• Source information:
=== Begin Enclosure ===
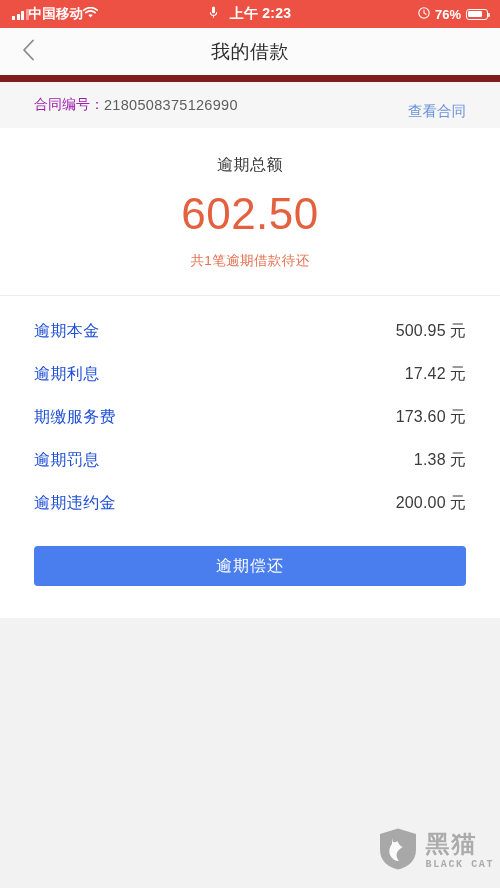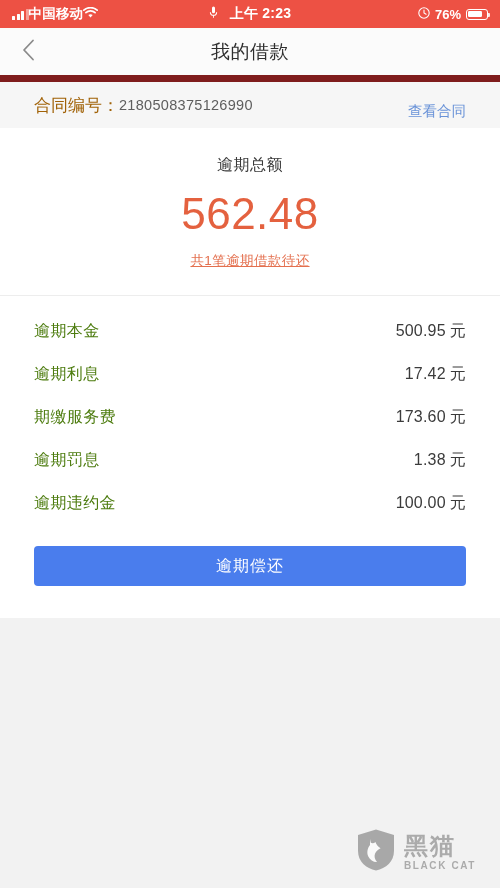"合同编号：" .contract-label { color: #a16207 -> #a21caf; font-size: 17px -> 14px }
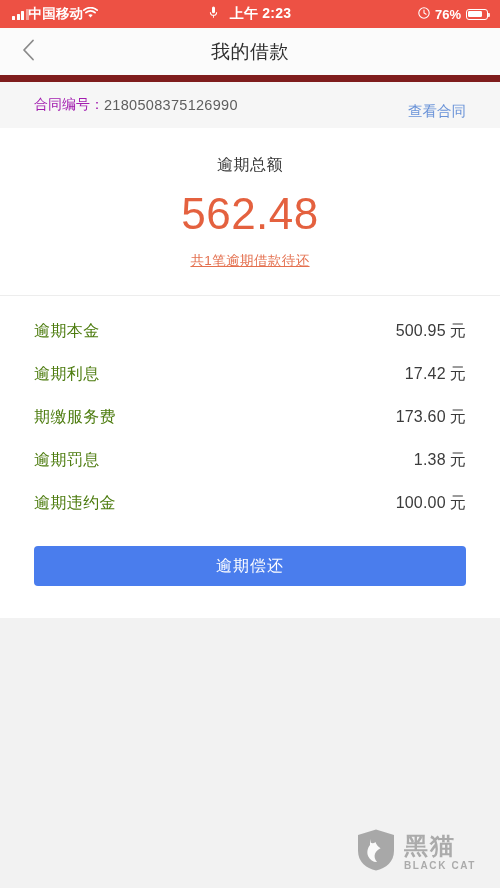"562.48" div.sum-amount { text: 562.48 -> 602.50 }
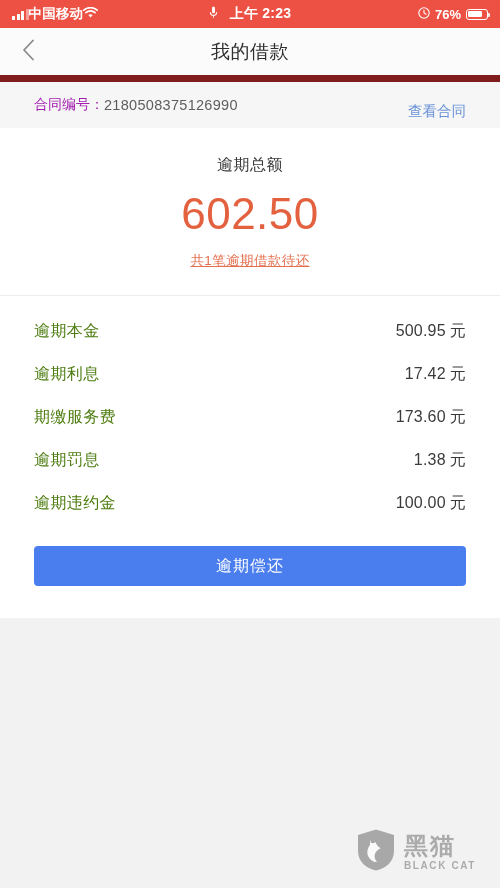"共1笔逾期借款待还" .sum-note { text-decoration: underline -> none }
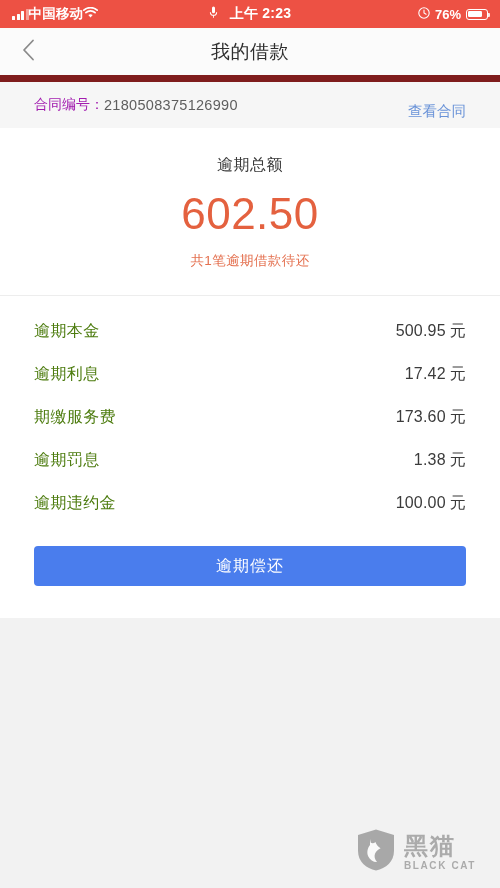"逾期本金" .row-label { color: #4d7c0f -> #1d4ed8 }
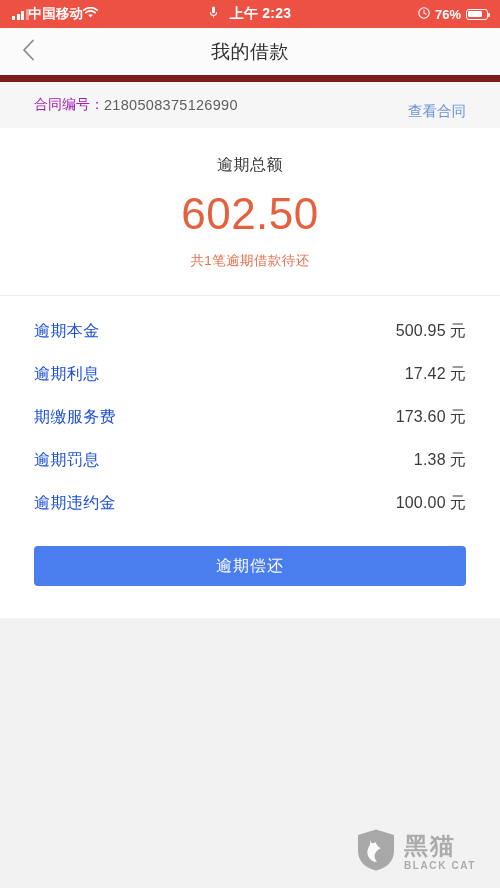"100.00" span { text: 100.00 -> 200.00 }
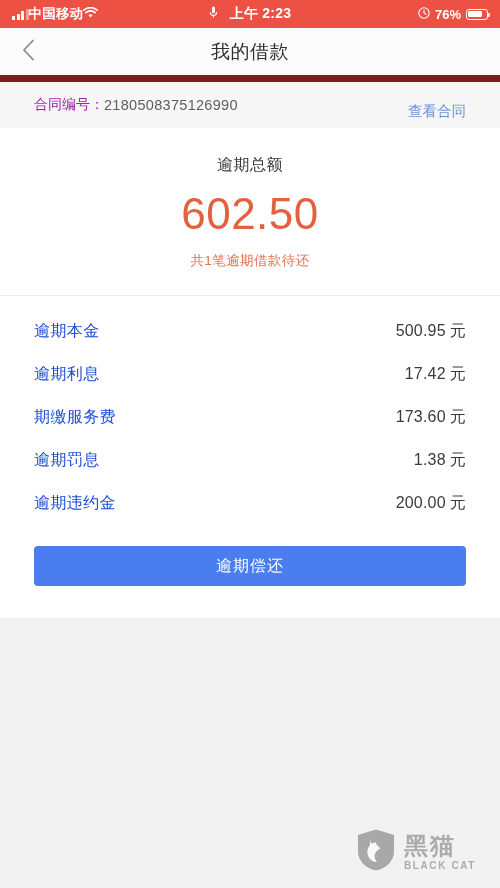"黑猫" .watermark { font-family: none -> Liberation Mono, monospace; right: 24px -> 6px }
=== End Enclosure ===
=== Begin Enclosure ===
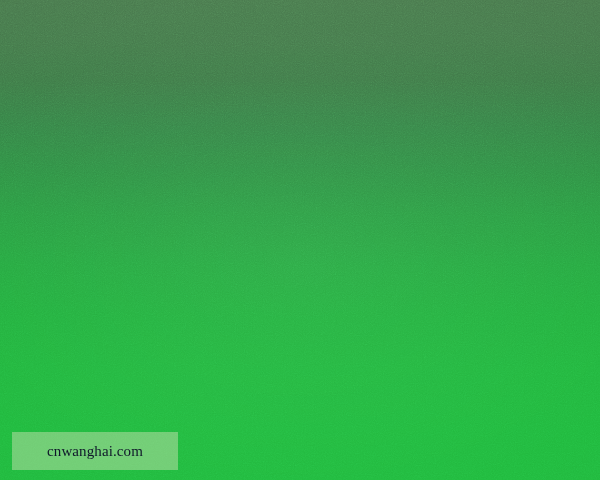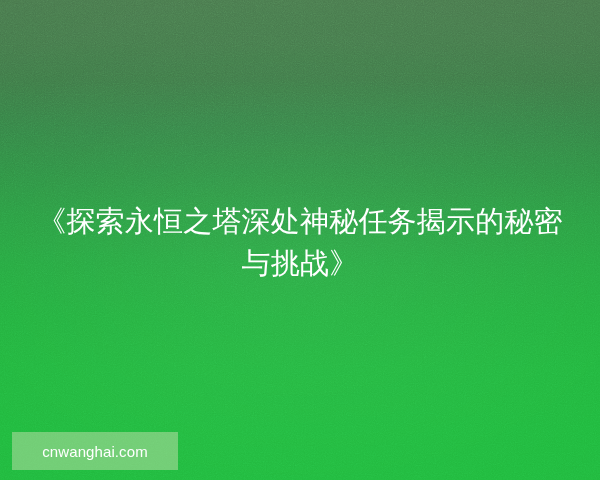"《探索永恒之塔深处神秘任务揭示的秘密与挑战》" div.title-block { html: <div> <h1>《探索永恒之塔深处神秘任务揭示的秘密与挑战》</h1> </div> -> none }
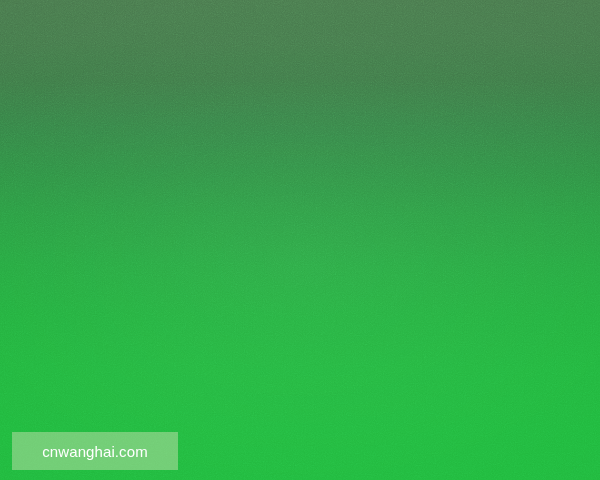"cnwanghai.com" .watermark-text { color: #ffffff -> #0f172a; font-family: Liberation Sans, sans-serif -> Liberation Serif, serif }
=== End Enclosure ===
• Problem statement: The answer should consist only of the lines above from the one with "text-decoration: underline ->" through the one with "font-family: none ->", repeated exactly, with no pictures among them.

• Expected answer:
"共1笔逾期借款待还" .sum-note { text-decoration: underline -> none }
"逾期本金" .row-label { color: #4d7c0f -> #1d4ed8 }
"100.00" span { text: 100.00 -> 200.00 }
"黑猫" .watermark { font-family: none -> Liberation Mono, monospace; right: 24px -> 6px }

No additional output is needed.